Unless defined otherwise, technical or scientific terms referred to herein shall have the ordinary meaning as understood by those of ordinary skill in the art to which this application belongs. Reference to "a," "an," "the," and similar words throughout this application are not to be construed as limiting in number, and may refer to the singular or the plural. The present application is directed to the use of the terms "including," "comprising," "having," and any variations thereof, which are intended to cover non-exclusive inclusions; for example, a process, method, system, article, or apparatus that comprises a list of steps or modules (elements) is not limited to the listed steps or elements, but may include other steps or elements not expressly listed or inherent to such process, method, article, or apparatus. Reference to "connected," "coupled," and the like in this application is not intended to be limited to physical or mechanical connections, but may include electrical connections, whether direct or indirect. The term "plurality" as referred to herein means two or more. "and/or" describes an association relationship of associated objects, meaning that three relationships may exist, for example, "A and/or B" may mean: a exists alone, A and B exist simultaneously, and B exists alone. The character "/" generally indicates that the former and latter associated objects are in an "or" relationship. Reference herein to the terms "first," "second," "third," and the like, are merely to distinguish similar objects and do not denote a particular ordering for the objects.
The invention provides a data transmission method based on an improved CART decision tree, which aims to solve the problems of high delay and packet loss in network data transmission based on a TCP/IP protocol.

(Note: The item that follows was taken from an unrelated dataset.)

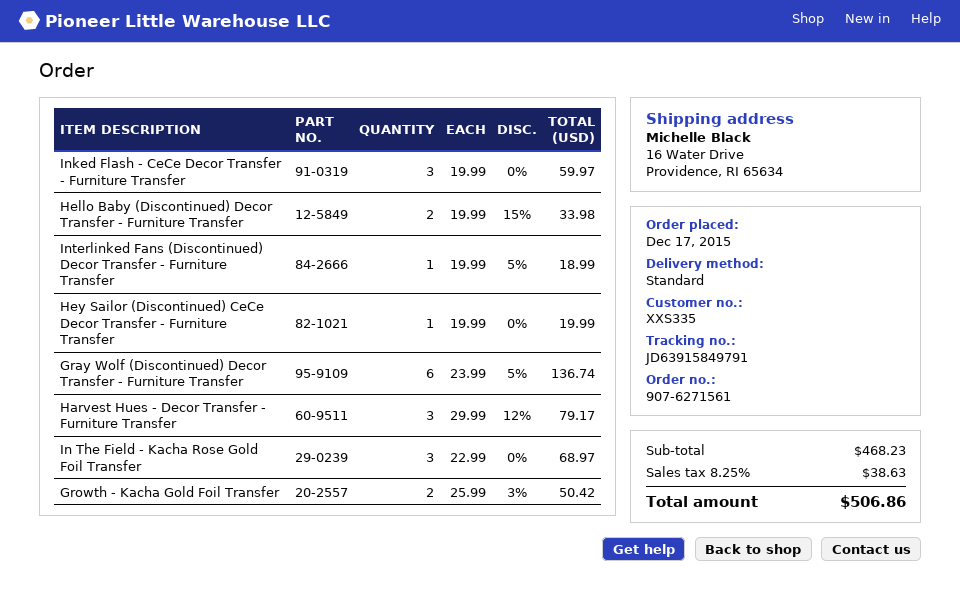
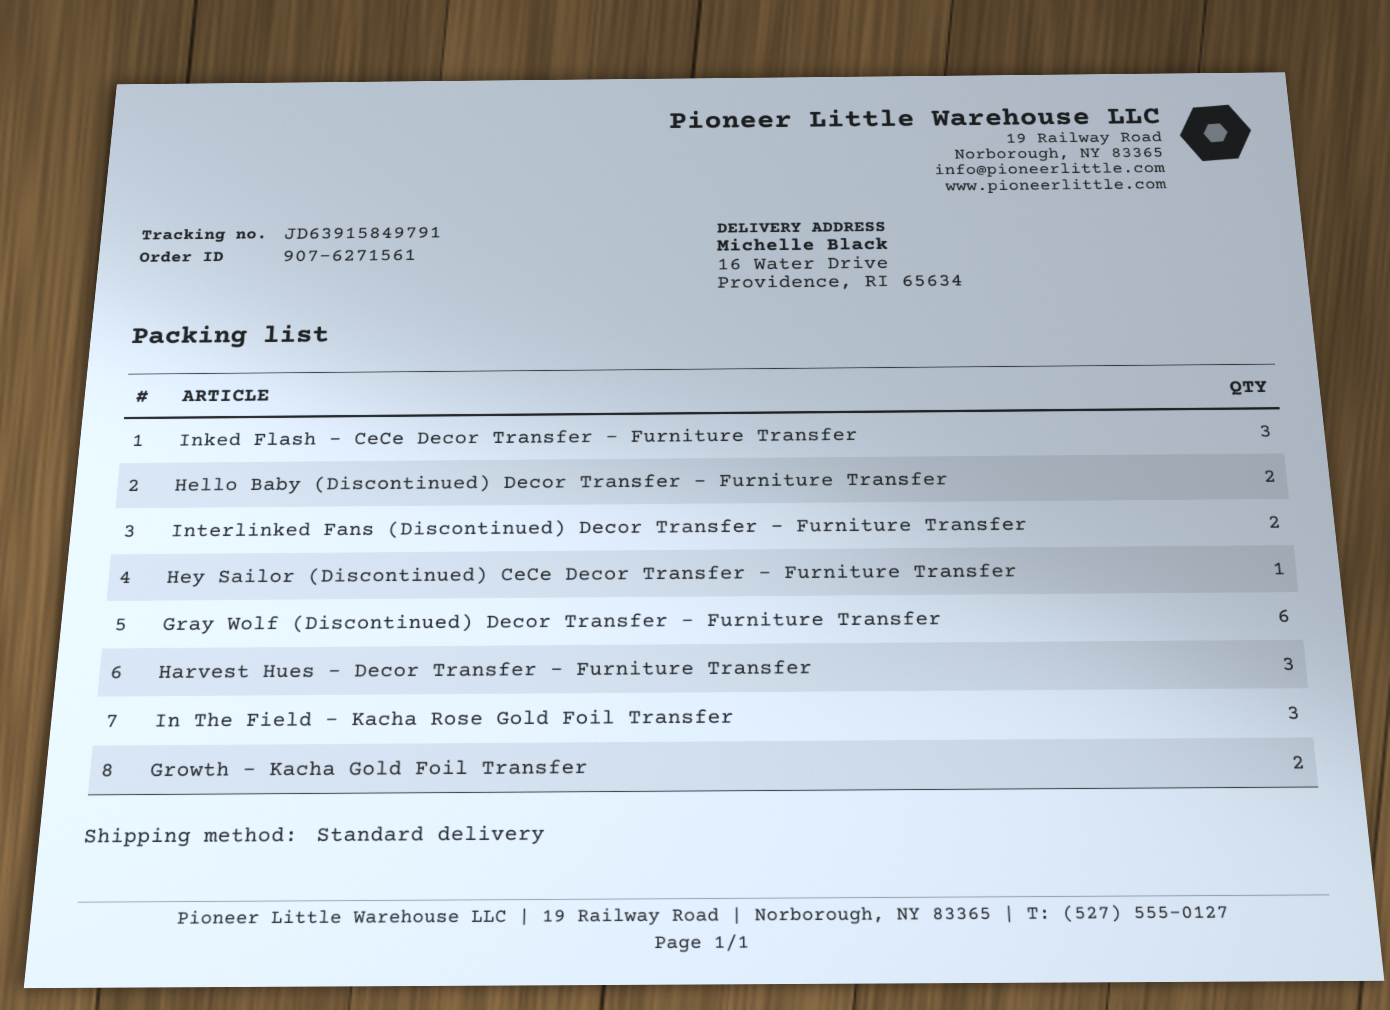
Interlinked Fans (Discontinued) Decor Transfer - Furniture Transfer: 1 -> 2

The communication network transmission field is very sensitive to delay, and the network environment changes rapidly due to different services, so that the training model needs to be adjusted frequently according to the services, and therefore, designing an online training model with high performance and high environment perception speed is an effective means for improving the quality of user experience (QOE).

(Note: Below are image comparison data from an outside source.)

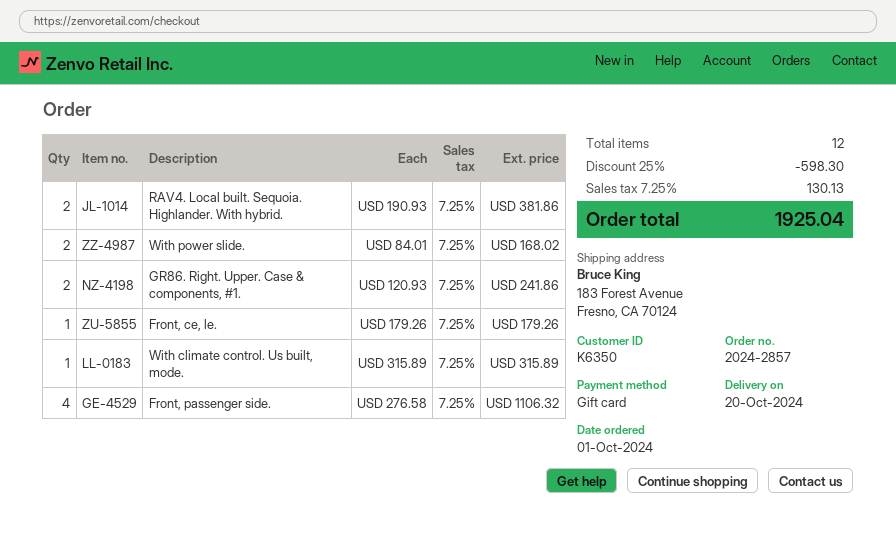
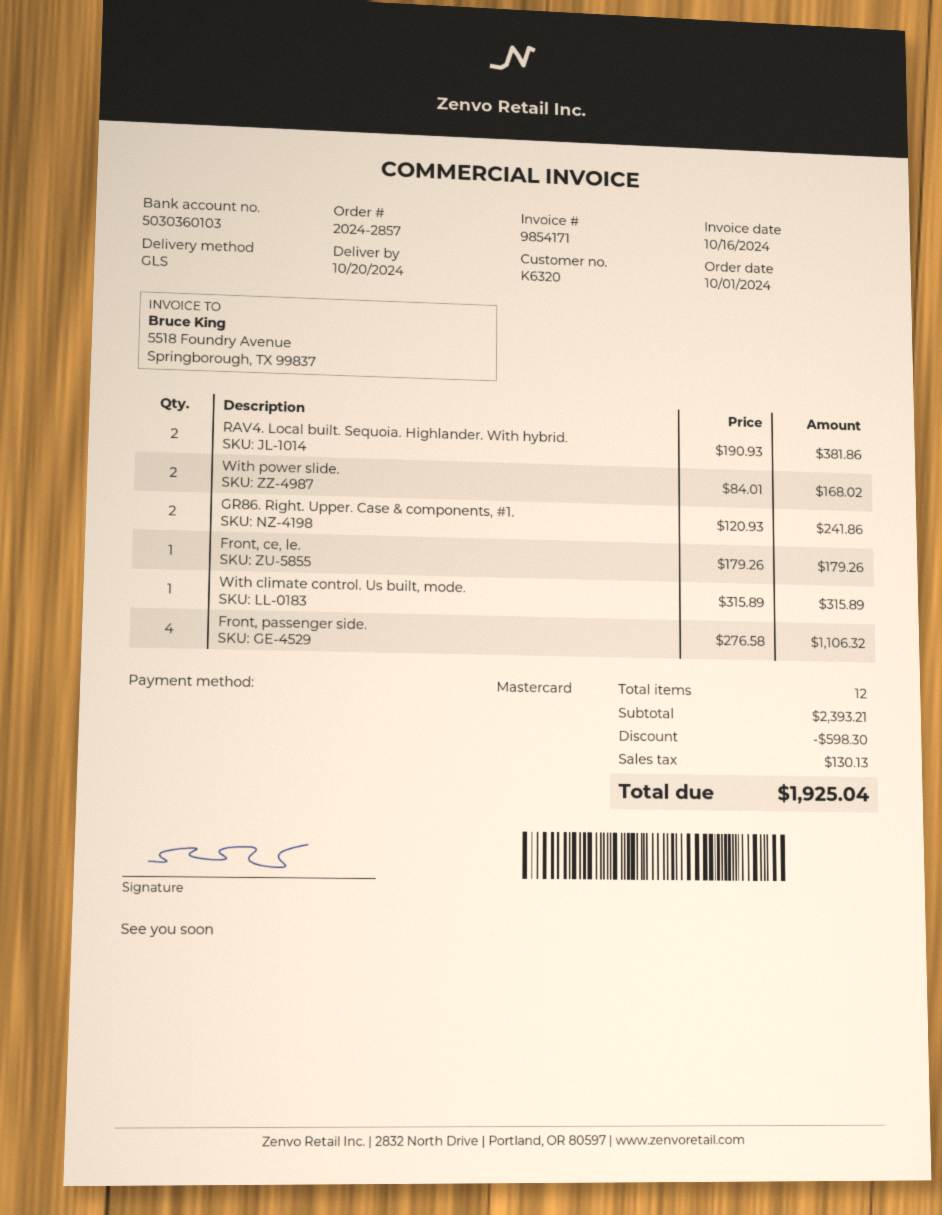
customer number: K6350 -> K6320
payment method: gift card -> Mastercard

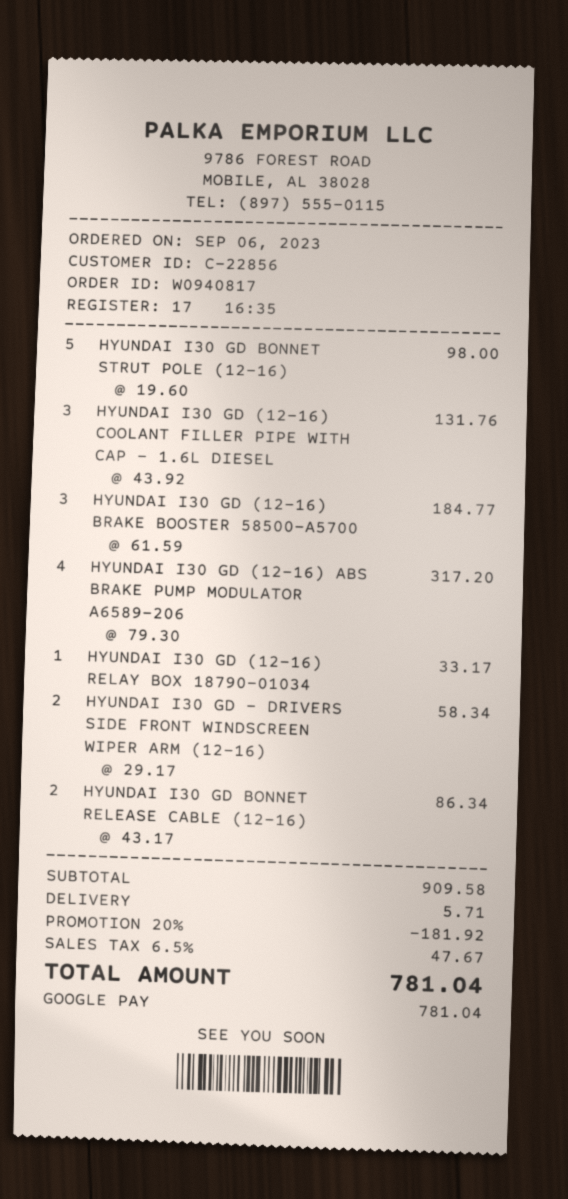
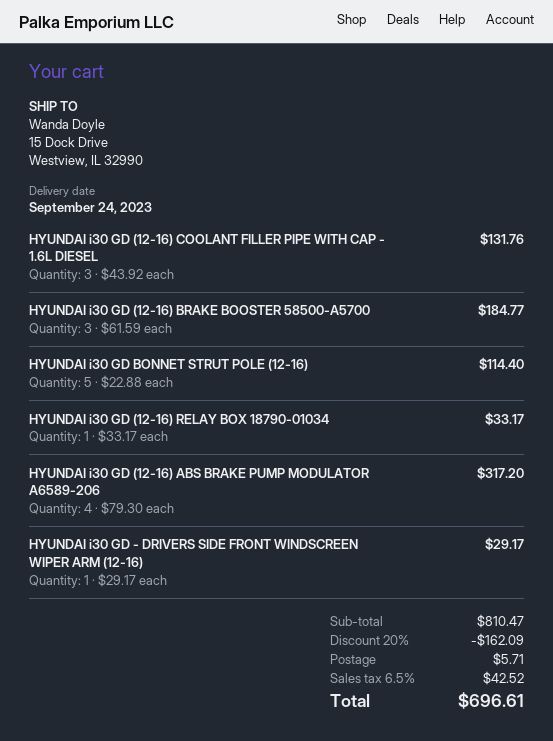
HYUNDAI I30 GD BONNET STRUT POLE (12-16): 5 x 19.60 = 98.00 -> 5 x 22.88 = 114.40
HYUNDAI I30 GD - DRIVERS SIDE FRONT WINDSCREEN WIPER ARM (12-16): 2 x 29.17 = 58.34 -> 1 x 29.17 = 29.17
HYUNDAI I30 GD BONNET RELEASE CABLE (12-16): 2 x 43.17 = 86.34 -> none
subtotal: 909.58 -> 810.47
discount: 20% = 181.92 -> 20% = 162.09
tax: 6.5% = 47.67 -> 6.5% = 42.52
total: 781.04 -> 696.61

The decision tree is a basic classification and regression method in a machine learning algorithm, is a basic framework of a plurality of tree promotion algorithms, such as XGboost, random forest and the like, is easy to understand, can construct a model without too many training samples, and has relatively high operation speed.
The cart (classification And Regression tree) algorithm is one of ten classic algorithms for data mining, And is called a milestone algorithm in the field of data mining.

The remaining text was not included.